Punishment for high treason
47. (1) Every one who commits high treason is guilty of an indictable offence and shall be sentenced to imprisonment for life.
Punishment for treason
(2) Every one who commits treason is guilty of an indictable offence and liable
(a) to be sentenced to imprisonment for life if he is guilty of an offence under paragraph 46(2)(a), (c) or (d);
(b) to be sentenced to imprisonment for life if he is guilty of an offence under paragraph 46(2)(b) or (e) committed while a state of war exists between Canada and another country; or
(c) to be sentenced to imprisonment for a term not exceeding fourteen years if he is guilty of an offence under paragraph 46(2)(b) or (e) committed while no state of war exists between Canada and another country.
Corroboration
(3) No person shall be convicted of high treason or treason on the evidence of only one witness, unless the evidence of that witness is corroborated in a material particular by evidence that implicates the accused.
Minimum punishment
(4) For the purposes of Part XXIII, the sentence of imprisonment for life prescribed by subsection (1) is a minimum punishment.

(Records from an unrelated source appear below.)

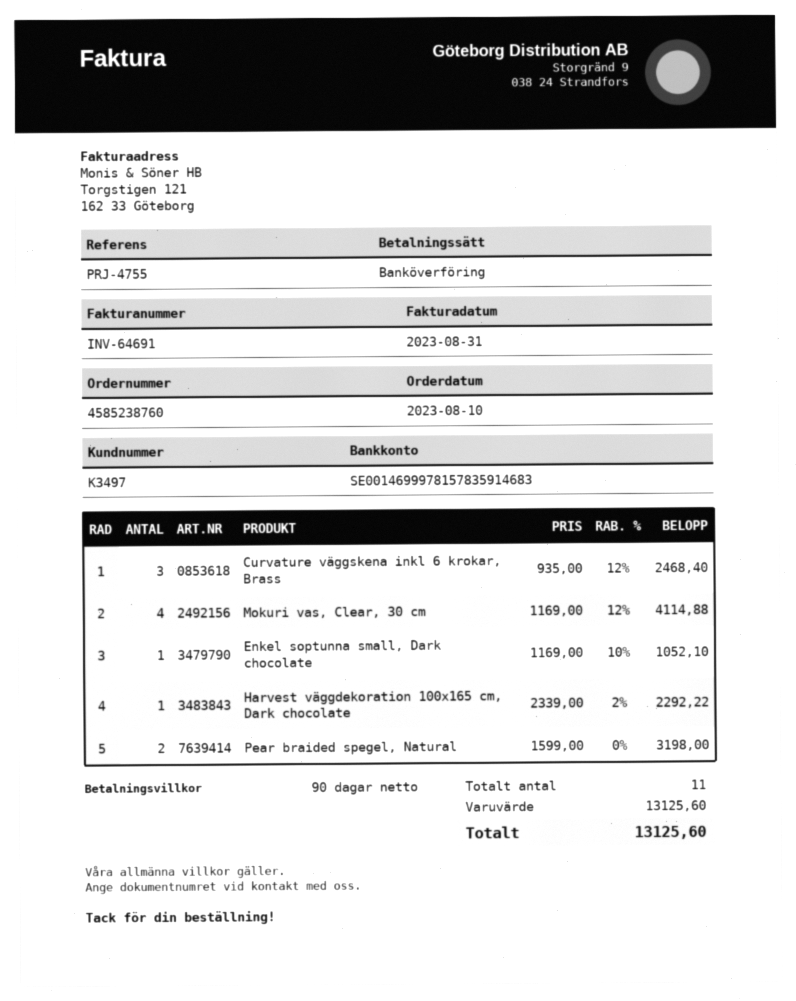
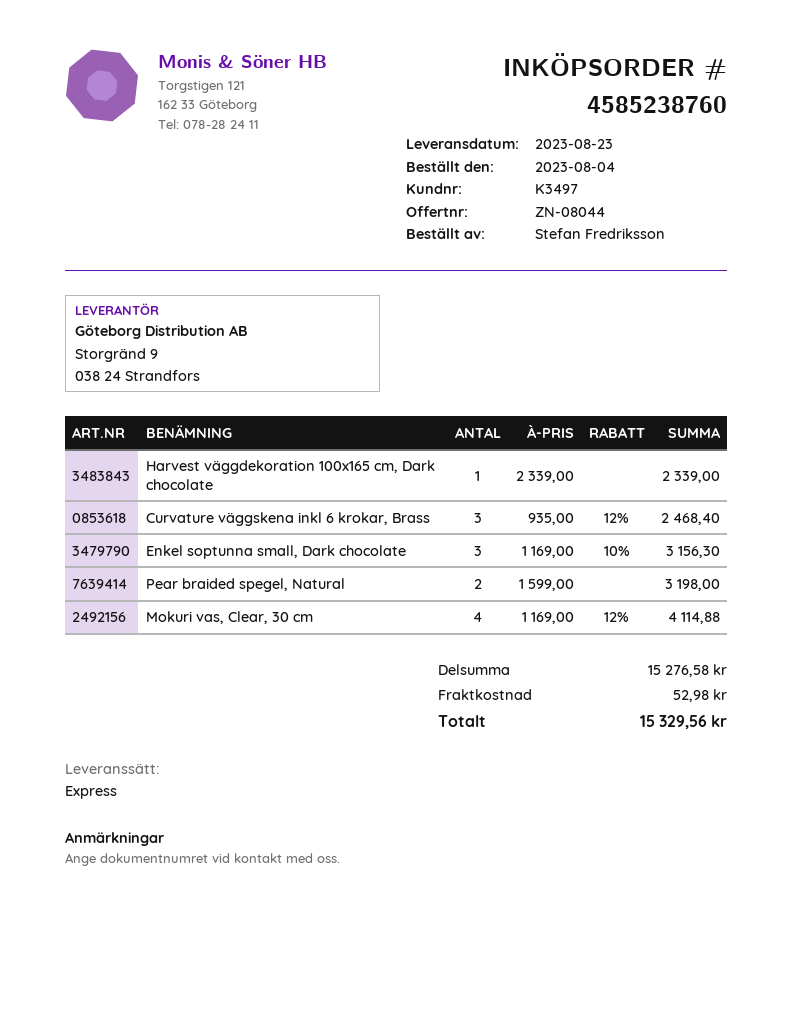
order date: 2023-08-10 -> 2023-08-04
Enkel soptunna small, Dark chocolate: 1 x 1169.00 - 10% = 1052.10 -> 3 x 1169.00 - 10% = 3156.30
Harvest väggdekoration 100x165 cm, Dark chocolate: 1 x 2339.00 - 2% = 2292.22 -> 1 x 2339.00 = 2339.00
subtotal: 13125.60 -> 15276.58
shipping: none -> 52.98
total: 13125.60 -> 15329.56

R.S., c. C-34, s. 47; 1974-75-76, c. 105, s. 2.
Limitation
48. (1) No proceedings for an offence of treason as defined by paragraph 46(2)(a) shall be commenced more than three years after the time when the offence is alleged to have been committed.

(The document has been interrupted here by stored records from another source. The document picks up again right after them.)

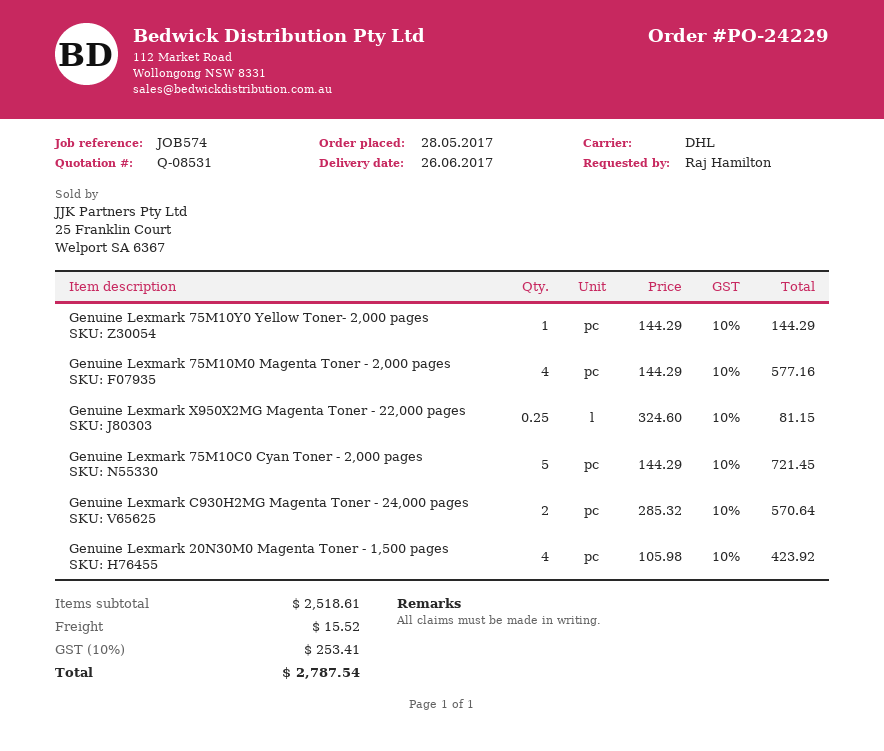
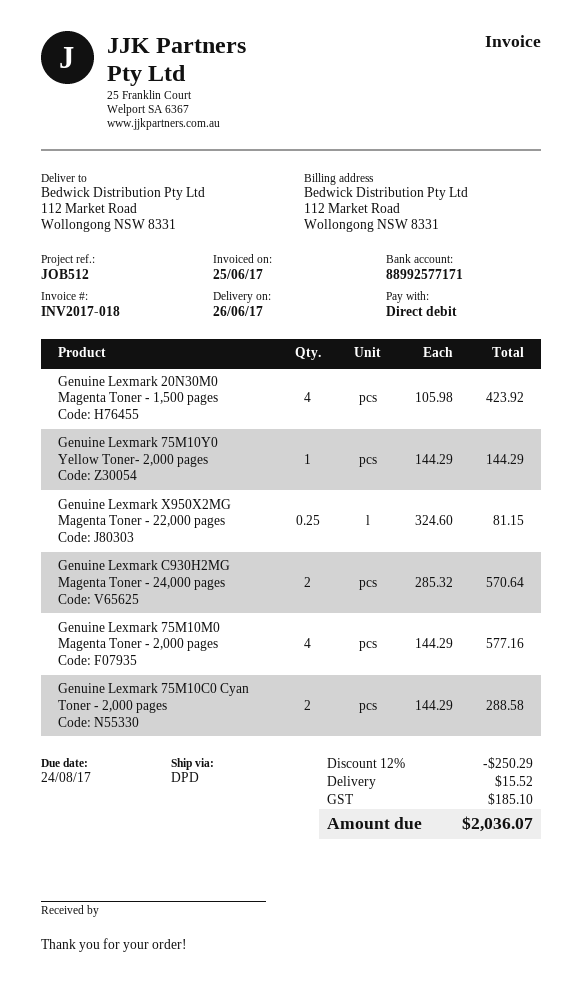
reference: JOB574 -> JOB512
shipping method: DHL -> DPD
Genuine Lexmark 75M10C0 Cyan Toner - 2,000 pages: 5 x 144.29 = 721.45 -> 2 x 144.29 = 288.58
discount: none -> 12% = 250.29
tax: 253.41 -> 185.10
total: 2787.54 -> 2036.07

Information for treasonable words
(2) No proceedings shall be commenced under section 47 in respect of an overt act of treason expressed or declared by open and considered speech unless
(a) an information setting out the overt act and the words by which it was expressed or declared is laid under oath before a justice within six days after the time when the words are alleged to have been spoken; and
(b) a warrant for the arrest of the accused is issued within ten days after the time when the information is laid.
CCC S.59 on sedition:
Seditious words
59. (1) Seditious words are words that express a seditious intention.
Seditious libel
(2) A seditious libel is a libel that expresses a seditious intention.
Seditious conspiracy
(3) A seditious conspiracy is an agreement between two or more persons to carry out a seditious intention.
Seditious intention
(4) Without limiting the generality of the meaning of the expression “seditious intention”, every one shall be presumed to have a seditious intention who
(a) teaches or advocates, or
(b) publishes or circulates any writing that advocates,
the use, without the authority of law, of force as a means of accomplishing a governmental change within Canada.
R.S., c. C-34, s. 60.
Exception
60. Notwithstanding subsection 59(4), no person shall be deemed to have a seditious intention by reason only that he intends, in good faith,
(a) to show that Her Majesty has been misled or mistaken in her measures;
(b) to point out errors or defects in
(i) the government or constitution of Canada or a province,
(ii) Parliament or the legislature of a province, or
(iii) the administration of justice in Canada;
(c) to procure, by lawful means, the alteration of any matter of government in Canada; or
(d) to point out, for the purpose of removal, matters that produce or tend to produce feelings of hostility and ill-will between different classes of persons in Canada.
R.S., c. C-34, s. 61.
Punishment of seditious offences
61. Every one who
(a) speaks seditious words,
(b) publishes a seditious libel, or
(c) is a party to a seditious conspiracy,
is guilty of an indictable offence and liable to imprisonment for a term not exceeding fourteen years.
R.S., c. C-34, s. 62.
Offences in relation to military forces
62. (1) Every one who wilfully
(a) interferes with, impairs or influences the loyalty or discipline of a member of a force,
(b) publishes, edits, issues, circulates or distributes a writing that advises, counsels or urges insubordination, disloyalty, mutiny or refusal of duty by a member of a force, or
(c) advises, counsels, urges or in any manner causes insubordination, disloyalty, mutiny or refusal of duty by a member of a force,
is guilty of an indictable offence and liable to imprisonment for a term not exceeding five years.
Definition of “member of a force”
(2) In this section, “member of a force” means a member of
(a) the Canadian Forces; or
(b) the naval, army or air forces of a state other than Canada that are lawfully present in Canada.